>>>>>

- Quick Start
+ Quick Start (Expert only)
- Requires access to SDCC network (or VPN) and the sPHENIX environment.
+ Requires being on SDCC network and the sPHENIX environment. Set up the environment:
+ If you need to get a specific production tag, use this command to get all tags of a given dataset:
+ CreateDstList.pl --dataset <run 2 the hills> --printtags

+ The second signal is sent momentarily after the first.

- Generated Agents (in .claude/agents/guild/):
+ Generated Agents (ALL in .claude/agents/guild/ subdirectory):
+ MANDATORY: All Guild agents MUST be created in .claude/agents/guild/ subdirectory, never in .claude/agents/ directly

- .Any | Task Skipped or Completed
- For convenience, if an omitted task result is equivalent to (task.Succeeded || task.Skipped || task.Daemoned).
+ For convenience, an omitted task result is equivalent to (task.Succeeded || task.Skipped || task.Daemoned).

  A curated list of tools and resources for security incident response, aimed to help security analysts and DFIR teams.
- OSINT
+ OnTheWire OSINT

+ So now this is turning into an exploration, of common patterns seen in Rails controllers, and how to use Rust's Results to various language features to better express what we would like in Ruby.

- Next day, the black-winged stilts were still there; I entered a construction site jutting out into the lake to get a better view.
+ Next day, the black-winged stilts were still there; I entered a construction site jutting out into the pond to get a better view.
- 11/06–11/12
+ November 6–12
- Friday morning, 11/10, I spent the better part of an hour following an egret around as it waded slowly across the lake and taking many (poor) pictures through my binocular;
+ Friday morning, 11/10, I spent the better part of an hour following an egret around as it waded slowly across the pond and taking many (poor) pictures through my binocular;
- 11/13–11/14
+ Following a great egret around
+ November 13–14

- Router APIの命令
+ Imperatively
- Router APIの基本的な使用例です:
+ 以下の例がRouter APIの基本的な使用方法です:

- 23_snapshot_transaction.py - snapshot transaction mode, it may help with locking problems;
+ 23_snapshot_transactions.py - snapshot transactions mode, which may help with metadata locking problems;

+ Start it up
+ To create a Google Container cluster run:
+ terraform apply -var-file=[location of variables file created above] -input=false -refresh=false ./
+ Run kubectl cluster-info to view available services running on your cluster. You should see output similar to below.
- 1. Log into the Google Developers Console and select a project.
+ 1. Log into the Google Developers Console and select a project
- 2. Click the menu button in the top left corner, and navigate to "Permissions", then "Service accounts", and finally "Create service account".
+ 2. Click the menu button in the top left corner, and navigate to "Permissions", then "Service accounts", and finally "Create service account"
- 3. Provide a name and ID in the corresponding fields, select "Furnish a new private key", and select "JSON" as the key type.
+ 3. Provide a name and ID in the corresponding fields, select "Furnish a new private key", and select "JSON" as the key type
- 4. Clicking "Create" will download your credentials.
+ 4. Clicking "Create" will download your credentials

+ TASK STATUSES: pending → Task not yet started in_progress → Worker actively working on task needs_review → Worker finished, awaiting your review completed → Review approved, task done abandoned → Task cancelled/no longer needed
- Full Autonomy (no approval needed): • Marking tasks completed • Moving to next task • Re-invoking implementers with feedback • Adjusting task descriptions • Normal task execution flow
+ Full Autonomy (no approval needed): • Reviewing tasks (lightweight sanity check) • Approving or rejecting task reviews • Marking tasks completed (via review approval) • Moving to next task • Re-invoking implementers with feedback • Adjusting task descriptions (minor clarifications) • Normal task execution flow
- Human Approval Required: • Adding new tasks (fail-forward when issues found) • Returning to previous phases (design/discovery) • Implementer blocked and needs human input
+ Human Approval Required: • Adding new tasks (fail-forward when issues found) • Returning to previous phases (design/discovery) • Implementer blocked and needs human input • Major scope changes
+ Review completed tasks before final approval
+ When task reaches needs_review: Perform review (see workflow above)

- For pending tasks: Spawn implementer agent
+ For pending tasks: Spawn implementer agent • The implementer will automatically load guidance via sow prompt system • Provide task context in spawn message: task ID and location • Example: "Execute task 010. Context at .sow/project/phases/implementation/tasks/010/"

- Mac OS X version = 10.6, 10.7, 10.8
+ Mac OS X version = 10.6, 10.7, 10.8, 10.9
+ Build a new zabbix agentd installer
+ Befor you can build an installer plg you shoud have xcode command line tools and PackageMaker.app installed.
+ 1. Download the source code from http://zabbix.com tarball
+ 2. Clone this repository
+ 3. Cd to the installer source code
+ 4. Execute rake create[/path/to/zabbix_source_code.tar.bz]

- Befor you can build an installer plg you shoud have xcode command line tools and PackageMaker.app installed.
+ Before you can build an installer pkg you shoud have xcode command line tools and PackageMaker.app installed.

<<<<<

Show me each line of the listing above with "installer" in it.

__SOLUTION TO THIS EXERCISE__
+ Build a new zabbix agentd installer
+ Befor you can build an installer plg you shoud have xcode command line tools and PackageMaker.app installed.
+ 3. Cd to the installer source code
- Befor you can build an installer plg you shoud have xcode command line tools and PackageMaker.app installed.
+ Before you can build an installer pkg you shoud have xcode command line tools and PackageMaker.app installed.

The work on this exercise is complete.